34-59504 04-Mar-2009 Administrative Proceeding
Order Instituting Administrative and Cease-and-Desist Proceedings, Making Findings, and Imposing Remedial Sanctions and a Cease-and-Desist Order Pursuant to Sections 15(b)(4) and 21C of the Securities Exchange Act of 1934
On March 4, 2009, the SEC instituted settled administrative and cease-and-desist proceedings stating: "This matter involves violations by KFP of its basic obligation as a specialist to serve public customer orders over its own proprietary interests. As a specialist firm on each of the Exchanges,2 KFP had a general duty to match executable public customer or “agency” buy and sell orders and not to fill customer orders through trades from the firm’s own account when those customer orders could be matched with other customer orders.
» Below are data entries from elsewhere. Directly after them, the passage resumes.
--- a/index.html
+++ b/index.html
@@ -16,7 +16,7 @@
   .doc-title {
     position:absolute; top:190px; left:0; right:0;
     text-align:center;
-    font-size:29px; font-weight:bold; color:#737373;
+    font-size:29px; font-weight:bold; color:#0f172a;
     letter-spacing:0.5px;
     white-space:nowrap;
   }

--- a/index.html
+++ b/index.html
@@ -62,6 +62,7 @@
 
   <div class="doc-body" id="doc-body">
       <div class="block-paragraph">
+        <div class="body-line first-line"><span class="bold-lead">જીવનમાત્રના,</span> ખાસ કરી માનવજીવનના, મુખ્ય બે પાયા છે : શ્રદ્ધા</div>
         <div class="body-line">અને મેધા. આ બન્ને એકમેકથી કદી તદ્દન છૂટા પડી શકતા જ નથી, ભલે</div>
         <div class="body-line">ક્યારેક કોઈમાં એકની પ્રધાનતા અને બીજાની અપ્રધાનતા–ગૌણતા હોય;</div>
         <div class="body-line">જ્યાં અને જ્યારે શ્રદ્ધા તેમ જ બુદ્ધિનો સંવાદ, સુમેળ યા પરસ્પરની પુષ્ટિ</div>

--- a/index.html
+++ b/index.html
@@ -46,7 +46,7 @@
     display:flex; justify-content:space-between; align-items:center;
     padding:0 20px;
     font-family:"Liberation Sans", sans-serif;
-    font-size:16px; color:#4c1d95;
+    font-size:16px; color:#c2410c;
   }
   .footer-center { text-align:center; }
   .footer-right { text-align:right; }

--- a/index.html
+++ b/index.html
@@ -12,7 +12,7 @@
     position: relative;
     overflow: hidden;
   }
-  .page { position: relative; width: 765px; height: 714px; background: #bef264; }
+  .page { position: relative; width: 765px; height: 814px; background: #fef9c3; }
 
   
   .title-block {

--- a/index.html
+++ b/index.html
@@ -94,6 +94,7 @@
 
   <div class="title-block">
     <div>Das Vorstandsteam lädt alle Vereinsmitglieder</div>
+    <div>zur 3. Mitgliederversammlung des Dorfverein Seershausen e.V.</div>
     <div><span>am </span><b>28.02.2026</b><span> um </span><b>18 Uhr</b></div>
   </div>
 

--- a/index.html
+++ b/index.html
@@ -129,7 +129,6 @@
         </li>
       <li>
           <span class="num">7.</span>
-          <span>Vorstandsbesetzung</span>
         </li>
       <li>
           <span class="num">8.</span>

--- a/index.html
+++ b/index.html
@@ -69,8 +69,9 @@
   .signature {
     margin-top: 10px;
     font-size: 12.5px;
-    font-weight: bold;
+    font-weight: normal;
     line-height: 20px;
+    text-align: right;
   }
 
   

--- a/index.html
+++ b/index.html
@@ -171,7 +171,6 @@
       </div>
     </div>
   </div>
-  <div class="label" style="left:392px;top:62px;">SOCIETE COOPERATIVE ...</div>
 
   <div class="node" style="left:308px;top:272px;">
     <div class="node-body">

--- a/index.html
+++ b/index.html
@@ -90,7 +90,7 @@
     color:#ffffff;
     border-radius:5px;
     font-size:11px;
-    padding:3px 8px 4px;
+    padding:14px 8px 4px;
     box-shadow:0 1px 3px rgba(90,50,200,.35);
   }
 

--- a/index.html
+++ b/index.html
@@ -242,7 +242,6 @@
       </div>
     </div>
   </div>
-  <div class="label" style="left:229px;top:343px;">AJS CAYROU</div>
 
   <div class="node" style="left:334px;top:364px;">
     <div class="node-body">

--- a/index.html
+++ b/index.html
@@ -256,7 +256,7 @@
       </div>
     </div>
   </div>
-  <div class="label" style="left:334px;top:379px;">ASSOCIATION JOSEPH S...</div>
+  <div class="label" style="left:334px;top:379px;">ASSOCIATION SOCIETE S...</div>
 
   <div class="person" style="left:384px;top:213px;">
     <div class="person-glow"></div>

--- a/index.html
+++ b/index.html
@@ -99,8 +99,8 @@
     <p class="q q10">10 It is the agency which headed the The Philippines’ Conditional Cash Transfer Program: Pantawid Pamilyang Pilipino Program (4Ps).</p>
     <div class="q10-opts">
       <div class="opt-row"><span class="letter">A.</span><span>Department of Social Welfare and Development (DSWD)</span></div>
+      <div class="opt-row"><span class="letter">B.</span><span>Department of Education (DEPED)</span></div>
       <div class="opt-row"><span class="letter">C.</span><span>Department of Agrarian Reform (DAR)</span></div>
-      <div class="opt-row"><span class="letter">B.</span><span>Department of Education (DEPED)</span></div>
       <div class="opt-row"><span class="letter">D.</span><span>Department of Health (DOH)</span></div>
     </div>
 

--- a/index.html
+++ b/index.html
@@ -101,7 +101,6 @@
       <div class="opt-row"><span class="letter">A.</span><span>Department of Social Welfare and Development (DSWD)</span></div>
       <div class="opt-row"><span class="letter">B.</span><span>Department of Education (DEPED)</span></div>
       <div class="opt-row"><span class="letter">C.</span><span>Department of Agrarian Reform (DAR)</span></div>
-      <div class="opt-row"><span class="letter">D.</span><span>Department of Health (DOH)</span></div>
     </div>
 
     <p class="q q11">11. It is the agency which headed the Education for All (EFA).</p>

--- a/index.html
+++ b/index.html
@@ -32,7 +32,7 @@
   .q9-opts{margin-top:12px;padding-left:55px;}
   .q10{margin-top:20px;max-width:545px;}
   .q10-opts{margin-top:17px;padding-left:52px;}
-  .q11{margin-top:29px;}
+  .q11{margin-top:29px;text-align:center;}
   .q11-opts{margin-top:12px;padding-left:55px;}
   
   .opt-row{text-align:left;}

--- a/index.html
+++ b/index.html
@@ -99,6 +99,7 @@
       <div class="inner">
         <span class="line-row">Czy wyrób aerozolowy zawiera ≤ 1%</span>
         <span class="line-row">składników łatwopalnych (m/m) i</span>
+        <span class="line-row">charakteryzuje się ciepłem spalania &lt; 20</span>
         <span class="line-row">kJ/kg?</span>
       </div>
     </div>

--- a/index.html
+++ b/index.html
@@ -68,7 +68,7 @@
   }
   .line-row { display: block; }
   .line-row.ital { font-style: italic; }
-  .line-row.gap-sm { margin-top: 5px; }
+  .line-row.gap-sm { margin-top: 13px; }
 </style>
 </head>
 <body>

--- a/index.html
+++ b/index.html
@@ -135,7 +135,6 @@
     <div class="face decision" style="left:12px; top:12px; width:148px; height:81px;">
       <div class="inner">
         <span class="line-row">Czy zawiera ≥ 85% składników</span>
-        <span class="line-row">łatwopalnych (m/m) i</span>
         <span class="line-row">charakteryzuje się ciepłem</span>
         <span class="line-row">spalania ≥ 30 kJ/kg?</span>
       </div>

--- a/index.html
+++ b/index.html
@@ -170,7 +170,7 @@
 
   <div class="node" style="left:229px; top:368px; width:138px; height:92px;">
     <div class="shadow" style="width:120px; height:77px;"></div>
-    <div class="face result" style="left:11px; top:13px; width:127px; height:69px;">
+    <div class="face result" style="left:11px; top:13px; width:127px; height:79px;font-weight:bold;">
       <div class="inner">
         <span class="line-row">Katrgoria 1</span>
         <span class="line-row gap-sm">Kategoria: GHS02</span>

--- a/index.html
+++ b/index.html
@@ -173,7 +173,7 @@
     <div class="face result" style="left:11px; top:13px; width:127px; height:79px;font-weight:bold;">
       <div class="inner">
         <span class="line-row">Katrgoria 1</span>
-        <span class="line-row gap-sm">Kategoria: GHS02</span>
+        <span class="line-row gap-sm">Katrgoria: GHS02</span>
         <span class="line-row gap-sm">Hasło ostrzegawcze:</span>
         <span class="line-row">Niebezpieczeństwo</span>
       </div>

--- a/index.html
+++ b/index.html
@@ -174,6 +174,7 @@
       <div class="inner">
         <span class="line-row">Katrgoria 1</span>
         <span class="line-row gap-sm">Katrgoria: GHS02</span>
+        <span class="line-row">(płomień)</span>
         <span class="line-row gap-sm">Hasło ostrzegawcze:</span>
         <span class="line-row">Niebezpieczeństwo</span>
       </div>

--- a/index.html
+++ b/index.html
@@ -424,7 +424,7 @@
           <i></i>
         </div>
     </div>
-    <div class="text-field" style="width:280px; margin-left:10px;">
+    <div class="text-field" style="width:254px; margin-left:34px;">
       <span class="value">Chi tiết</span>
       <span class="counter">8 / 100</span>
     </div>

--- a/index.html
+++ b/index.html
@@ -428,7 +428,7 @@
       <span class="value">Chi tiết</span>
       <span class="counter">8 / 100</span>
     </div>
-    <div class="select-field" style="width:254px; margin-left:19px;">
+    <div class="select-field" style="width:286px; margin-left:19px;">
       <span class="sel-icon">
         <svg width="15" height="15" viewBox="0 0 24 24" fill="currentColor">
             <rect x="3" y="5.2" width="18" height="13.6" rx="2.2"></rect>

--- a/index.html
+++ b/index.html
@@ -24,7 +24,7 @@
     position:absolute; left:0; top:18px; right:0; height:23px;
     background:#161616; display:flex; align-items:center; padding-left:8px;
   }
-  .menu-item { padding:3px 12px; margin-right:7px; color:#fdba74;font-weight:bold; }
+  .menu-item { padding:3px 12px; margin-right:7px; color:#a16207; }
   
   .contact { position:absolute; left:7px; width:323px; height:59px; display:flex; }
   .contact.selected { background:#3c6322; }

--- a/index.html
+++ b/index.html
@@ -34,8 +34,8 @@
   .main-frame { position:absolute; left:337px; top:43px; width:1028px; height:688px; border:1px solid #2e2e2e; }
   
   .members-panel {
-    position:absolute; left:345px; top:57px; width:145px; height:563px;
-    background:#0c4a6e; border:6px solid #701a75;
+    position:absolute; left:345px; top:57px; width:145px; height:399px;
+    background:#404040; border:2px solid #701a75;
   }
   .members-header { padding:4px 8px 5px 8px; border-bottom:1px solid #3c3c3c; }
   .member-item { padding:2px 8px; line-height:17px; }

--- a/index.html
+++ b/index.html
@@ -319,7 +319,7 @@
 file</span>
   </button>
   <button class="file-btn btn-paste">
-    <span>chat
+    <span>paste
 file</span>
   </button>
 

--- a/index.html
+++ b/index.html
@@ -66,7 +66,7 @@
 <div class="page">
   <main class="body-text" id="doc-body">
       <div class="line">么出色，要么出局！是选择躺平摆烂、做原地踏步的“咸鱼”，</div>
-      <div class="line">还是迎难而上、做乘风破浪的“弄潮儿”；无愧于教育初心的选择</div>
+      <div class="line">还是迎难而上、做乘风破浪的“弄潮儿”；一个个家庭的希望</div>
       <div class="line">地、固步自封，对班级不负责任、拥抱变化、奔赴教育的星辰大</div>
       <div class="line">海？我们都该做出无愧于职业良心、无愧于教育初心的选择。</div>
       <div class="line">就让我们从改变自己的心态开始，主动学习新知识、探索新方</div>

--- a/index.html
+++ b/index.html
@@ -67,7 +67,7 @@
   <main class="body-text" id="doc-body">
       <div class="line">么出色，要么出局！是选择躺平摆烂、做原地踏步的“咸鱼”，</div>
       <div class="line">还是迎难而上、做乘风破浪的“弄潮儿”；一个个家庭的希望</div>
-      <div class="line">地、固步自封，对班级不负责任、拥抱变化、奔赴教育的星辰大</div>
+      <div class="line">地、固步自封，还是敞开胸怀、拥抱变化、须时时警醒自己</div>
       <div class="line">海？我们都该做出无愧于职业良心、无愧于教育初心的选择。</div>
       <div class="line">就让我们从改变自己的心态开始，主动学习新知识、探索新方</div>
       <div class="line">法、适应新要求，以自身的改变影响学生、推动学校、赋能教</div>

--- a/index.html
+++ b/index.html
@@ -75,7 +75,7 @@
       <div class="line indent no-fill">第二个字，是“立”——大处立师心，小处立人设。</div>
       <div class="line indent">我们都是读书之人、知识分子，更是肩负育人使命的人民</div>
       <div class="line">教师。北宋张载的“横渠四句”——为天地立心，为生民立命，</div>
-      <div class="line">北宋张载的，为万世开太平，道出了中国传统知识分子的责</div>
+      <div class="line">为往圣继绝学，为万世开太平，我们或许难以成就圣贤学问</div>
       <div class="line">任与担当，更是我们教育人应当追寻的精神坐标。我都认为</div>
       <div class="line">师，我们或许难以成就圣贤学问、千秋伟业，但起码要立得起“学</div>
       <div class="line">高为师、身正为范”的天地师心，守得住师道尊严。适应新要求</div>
From 1999 through 2004 (the “Relevant Period”), KFP violated this obligation by filling orders through proprietary trades rather than through other customer orders, thereby causing customer orders to be disadvantaged by approximately $1.7 million."
2009-42_3-13393 04-Mar-2009 Press Release--Administrative Proceeding
SEC Charges 14 Specialist Firms for Improper Proprietary Trading
The SEC stated that: "[It] brought enforcement actions against 14 specialist firms for unlawful proprietary trading on several regional and options exchanges. The firms agreed to settle the SEC's charges by collectively paying nearly $70 million in disgorgement and penalties. The SEC charged the specialist firms for violating their fundamental obligation to serve public customer orders over their own proprietary interests by "trading ahead" of customer orders, or "interpositioning" the firms' proprietary accounts between customer orders."